Mais tout le monde avait remarqué la singularité de ses habitudes. Ses constantes expéditions au dehors donnaient à ses allures des apparences mystérieuses et excentriques. Jamais on ne vit jeune débauché plus désordonné, plus irrégulier que ce vieillard. Il rentrait ou ne rentrait pas pour ses repas, mangeait n’importe quoi à n’importe quel moment. Il sortait à toute heure de jour et de nuit, découchait souvent et disparaissait des semaines entières. Puis il recevait d’étranges visites : on voyait sonner à sa porte des drôles à tournure suspecte et des hommes de mauvaise mine.
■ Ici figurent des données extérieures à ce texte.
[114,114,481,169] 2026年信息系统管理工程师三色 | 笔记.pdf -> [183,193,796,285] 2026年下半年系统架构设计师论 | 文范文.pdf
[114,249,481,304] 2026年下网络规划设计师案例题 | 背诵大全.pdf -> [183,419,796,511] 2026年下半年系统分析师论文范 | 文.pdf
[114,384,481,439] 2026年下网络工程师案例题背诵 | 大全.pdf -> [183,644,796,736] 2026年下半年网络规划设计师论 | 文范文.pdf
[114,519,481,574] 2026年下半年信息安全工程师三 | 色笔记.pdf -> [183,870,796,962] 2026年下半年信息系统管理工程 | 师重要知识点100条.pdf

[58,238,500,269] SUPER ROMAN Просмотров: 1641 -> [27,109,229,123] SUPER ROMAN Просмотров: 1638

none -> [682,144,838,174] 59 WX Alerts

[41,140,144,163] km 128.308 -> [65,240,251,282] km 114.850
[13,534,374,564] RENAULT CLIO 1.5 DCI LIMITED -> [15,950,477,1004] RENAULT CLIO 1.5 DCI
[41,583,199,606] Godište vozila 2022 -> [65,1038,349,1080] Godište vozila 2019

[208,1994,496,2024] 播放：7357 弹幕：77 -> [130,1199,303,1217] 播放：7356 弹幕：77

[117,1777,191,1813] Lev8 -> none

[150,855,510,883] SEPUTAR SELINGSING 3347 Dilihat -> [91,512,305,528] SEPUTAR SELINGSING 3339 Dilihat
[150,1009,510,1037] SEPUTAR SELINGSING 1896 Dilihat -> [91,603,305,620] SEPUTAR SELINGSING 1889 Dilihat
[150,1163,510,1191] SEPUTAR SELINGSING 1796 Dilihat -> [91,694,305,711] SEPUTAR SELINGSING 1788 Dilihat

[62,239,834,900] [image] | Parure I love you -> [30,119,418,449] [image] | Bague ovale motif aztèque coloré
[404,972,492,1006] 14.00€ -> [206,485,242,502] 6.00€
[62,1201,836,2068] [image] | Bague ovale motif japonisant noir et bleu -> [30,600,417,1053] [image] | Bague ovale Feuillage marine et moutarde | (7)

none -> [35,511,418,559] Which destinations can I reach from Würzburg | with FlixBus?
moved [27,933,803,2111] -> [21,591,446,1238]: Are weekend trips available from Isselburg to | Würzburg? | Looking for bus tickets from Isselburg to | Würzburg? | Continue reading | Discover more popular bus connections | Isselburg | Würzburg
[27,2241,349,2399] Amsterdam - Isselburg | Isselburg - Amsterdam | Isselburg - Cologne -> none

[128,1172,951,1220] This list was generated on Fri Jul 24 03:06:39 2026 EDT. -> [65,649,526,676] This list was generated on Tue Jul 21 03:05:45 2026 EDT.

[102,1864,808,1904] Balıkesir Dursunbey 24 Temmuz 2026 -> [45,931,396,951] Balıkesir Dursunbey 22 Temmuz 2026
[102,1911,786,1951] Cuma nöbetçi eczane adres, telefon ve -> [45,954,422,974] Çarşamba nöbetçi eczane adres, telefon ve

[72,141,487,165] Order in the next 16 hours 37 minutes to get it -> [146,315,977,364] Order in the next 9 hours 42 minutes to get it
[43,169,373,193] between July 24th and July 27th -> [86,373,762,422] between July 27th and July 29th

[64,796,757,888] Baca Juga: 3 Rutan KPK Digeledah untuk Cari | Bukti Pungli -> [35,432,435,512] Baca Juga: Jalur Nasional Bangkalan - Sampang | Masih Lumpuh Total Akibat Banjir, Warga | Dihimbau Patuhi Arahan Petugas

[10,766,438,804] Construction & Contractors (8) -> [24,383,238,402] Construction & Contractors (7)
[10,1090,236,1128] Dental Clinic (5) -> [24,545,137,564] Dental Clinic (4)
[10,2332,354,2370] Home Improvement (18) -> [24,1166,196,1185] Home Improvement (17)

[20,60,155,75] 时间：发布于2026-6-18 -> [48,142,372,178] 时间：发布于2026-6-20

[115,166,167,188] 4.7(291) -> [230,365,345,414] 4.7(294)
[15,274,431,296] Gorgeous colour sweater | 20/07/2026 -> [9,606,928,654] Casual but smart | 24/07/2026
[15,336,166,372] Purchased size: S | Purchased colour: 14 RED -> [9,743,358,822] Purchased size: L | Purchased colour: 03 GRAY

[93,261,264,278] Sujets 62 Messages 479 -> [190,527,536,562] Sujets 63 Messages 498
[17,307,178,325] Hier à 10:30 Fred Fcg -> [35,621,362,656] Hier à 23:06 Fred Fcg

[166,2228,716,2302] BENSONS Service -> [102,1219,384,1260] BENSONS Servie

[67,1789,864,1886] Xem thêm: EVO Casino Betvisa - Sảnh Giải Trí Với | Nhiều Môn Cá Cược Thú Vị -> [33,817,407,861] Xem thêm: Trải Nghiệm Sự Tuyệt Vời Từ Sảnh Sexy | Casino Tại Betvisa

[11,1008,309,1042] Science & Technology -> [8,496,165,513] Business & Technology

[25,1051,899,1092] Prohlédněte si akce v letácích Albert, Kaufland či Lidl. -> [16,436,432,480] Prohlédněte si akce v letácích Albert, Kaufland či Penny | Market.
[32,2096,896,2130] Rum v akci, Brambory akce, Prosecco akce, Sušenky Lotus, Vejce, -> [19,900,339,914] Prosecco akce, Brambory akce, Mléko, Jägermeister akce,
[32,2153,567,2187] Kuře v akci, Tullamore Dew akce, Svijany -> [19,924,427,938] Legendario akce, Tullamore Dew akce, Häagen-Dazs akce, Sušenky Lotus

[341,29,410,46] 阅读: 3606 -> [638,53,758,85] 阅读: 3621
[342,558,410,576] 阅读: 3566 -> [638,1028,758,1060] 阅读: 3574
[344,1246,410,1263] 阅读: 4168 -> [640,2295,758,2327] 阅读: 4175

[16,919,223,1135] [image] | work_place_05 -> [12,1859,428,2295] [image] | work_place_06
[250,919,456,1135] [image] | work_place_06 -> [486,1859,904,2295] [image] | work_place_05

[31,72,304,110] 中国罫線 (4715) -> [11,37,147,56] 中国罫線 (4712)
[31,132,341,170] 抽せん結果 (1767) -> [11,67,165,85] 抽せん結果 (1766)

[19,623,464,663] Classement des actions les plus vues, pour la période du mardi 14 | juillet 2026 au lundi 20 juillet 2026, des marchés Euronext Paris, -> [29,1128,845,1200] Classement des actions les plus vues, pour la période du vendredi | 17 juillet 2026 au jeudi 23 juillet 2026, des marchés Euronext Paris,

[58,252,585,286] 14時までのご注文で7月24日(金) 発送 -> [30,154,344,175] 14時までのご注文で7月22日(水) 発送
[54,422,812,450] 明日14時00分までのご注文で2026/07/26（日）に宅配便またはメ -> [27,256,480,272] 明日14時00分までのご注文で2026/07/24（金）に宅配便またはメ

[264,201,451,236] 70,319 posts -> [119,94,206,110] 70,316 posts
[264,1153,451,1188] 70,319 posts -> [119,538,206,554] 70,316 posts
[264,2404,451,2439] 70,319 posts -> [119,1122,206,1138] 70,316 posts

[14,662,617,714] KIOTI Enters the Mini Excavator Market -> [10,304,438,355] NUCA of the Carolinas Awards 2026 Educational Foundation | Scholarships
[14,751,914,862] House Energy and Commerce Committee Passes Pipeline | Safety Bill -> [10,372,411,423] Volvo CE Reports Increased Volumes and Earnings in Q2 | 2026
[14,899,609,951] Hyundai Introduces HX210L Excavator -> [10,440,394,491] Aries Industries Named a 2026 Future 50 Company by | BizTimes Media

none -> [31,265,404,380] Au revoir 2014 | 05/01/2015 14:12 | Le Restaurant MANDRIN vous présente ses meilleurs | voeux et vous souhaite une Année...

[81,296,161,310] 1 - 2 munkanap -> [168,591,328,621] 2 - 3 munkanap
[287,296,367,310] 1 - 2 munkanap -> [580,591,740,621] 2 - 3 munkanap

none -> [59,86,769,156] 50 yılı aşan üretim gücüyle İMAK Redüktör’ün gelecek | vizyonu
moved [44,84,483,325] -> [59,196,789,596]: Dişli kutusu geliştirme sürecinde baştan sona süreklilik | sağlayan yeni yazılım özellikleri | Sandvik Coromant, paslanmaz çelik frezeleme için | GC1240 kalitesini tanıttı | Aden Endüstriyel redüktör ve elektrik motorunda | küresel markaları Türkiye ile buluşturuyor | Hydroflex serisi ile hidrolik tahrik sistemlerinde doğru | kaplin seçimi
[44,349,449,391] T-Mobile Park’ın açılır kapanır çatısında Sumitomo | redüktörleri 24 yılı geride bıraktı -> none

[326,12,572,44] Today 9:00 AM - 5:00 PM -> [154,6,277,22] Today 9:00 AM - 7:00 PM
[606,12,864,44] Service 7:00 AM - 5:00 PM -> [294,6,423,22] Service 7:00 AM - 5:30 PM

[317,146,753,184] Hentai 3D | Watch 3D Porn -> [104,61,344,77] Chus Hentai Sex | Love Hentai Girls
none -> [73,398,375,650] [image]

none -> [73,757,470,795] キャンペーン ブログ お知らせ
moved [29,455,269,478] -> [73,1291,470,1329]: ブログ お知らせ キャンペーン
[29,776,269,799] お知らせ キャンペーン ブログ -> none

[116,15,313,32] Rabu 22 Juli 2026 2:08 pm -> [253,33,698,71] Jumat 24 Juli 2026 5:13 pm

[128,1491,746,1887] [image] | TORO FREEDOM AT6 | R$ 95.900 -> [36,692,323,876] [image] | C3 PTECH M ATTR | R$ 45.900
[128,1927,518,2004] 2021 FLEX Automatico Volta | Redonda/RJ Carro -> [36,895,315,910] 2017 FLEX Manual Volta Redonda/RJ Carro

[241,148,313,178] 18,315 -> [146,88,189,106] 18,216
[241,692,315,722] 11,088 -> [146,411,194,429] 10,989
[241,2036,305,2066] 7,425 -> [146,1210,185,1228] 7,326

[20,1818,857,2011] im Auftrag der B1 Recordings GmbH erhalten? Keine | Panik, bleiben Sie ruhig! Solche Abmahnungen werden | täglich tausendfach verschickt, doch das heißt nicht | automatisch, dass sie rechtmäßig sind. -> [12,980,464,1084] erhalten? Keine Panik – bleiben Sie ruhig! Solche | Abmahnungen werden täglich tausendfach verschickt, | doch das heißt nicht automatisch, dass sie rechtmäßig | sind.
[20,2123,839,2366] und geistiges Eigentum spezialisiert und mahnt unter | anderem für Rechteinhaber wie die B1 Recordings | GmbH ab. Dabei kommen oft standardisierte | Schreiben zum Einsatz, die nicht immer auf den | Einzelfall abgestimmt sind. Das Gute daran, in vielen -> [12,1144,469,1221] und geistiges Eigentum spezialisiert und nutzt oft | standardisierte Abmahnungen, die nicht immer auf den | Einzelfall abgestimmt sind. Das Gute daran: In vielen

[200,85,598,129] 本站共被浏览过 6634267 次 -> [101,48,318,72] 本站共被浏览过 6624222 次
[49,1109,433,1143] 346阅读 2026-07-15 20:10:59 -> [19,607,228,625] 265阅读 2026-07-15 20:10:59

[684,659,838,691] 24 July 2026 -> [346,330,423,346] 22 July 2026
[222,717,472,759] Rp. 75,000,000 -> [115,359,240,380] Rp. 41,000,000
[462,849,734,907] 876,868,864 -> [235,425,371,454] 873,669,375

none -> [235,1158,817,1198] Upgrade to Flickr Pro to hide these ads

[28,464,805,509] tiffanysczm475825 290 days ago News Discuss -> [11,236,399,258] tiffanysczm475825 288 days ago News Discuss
Cette vie décousue l’avait quelque peu déconsidéré. On croyait voir en lui un affreux libertin dépensant ses revenus à courir le guilledou. On disait : « N’est-ce pas une honte, un homme de cet âge ! » Il savait ces cancans et en riait. Cela n’empêchait pas plusieurs locataires de rechercher sa société et de lui faire la cour. On l’invitait à dîner ; il refusait presque toujours.

Il ne voyait guère qu’une personne de la maison, mais alors dans la plus grande intimité, si bien qu’il était chez elle plus souvent que chez lui. C’était une femme veuve qui, depuis plus de quinze ans, occupait un appartement au troisième étage, madame Gerdy. Elle demeurait avec son fils Noël qu’elle adorait.